Your objective:
In the entries below, count every line with the string "appspot". State the count and nothing else.

===== Data for the task

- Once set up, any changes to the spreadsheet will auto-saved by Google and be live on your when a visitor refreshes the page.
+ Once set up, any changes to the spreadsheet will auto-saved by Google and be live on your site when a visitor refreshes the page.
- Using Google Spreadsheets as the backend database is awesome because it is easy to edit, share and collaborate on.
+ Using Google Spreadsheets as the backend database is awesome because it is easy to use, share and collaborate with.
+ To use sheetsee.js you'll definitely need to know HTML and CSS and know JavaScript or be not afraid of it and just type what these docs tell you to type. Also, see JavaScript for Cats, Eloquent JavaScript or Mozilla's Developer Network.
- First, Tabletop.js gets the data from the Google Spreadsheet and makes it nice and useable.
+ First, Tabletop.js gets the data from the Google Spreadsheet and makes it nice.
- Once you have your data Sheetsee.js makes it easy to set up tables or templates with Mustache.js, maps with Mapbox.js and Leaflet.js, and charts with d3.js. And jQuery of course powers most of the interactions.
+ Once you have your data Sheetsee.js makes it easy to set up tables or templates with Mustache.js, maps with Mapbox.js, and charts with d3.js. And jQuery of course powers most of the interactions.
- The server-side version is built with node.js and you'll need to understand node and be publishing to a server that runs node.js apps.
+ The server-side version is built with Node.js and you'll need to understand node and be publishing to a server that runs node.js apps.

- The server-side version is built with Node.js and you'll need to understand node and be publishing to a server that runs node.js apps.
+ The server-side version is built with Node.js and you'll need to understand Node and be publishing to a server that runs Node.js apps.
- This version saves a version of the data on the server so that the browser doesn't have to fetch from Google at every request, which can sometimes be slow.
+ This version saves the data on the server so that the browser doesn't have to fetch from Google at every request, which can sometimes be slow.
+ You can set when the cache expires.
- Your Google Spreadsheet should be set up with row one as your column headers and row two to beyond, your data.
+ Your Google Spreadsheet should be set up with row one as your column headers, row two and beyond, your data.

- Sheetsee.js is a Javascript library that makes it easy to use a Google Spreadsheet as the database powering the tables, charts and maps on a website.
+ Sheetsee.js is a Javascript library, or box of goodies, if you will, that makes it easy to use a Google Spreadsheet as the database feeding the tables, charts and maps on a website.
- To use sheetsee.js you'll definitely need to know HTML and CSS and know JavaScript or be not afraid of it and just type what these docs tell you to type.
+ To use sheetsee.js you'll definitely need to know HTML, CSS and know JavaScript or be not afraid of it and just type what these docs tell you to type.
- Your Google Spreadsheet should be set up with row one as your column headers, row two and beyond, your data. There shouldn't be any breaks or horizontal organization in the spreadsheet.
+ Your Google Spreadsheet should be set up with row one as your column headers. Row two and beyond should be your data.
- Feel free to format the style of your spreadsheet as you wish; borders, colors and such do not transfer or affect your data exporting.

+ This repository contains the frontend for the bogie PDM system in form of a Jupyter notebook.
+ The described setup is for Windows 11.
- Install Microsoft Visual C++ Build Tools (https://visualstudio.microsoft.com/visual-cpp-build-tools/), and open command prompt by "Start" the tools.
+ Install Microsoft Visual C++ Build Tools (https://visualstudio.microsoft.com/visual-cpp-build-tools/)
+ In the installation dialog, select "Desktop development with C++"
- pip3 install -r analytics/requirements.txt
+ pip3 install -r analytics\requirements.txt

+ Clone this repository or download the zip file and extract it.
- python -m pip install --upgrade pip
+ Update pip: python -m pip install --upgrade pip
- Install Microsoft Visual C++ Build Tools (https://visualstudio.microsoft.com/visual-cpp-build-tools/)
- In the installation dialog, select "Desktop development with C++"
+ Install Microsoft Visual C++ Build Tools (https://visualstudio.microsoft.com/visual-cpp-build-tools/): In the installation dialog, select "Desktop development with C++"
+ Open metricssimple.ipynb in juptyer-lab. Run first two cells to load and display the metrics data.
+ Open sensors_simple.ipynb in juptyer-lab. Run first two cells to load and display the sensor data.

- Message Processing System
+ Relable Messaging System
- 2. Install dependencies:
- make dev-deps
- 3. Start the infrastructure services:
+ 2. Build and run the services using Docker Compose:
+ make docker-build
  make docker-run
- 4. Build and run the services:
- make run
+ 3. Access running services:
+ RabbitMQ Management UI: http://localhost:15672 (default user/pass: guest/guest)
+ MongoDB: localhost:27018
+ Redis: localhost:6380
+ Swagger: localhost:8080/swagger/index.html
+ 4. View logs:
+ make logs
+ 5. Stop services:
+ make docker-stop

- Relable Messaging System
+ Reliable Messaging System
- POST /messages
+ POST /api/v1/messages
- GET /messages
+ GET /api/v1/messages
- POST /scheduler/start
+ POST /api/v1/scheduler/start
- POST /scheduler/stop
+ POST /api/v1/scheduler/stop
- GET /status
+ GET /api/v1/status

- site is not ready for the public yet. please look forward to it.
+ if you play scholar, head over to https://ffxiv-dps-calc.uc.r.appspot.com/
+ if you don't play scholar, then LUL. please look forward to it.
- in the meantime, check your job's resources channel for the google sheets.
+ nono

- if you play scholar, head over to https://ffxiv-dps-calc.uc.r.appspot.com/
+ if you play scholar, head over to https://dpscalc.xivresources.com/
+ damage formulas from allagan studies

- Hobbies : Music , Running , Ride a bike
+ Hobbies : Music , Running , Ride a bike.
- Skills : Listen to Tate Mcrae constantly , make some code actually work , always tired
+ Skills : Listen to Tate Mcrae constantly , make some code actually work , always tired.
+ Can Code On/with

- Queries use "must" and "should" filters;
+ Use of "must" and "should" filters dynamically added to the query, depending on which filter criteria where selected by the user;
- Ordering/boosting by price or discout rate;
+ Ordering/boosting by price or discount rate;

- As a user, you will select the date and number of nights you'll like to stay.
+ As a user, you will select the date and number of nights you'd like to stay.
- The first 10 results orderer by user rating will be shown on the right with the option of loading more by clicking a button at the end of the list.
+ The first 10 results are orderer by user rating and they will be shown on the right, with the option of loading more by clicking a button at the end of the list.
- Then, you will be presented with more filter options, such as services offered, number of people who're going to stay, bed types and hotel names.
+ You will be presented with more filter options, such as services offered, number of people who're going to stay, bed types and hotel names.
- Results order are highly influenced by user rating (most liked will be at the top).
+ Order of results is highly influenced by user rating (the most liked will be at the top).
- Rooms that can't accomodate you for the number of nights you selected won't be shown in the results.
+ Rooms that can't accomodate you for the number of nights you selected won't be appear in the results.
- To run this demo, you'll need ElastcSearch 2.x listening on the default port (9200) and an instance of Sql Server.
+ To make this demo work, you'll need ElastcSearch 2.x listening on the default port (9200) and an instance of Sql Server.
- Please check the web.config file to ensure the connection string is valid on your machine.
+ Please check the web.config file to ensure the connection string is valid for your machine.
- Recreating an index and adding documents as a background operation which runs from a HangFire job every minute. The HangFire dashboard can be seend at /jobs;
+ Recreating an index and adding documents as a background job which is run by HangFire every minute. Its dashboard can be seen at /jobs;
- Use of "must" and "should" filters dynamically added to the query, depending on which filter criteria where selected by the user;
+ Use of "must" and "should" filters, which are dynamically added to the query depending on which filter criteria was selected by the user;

==========

Answer box:
2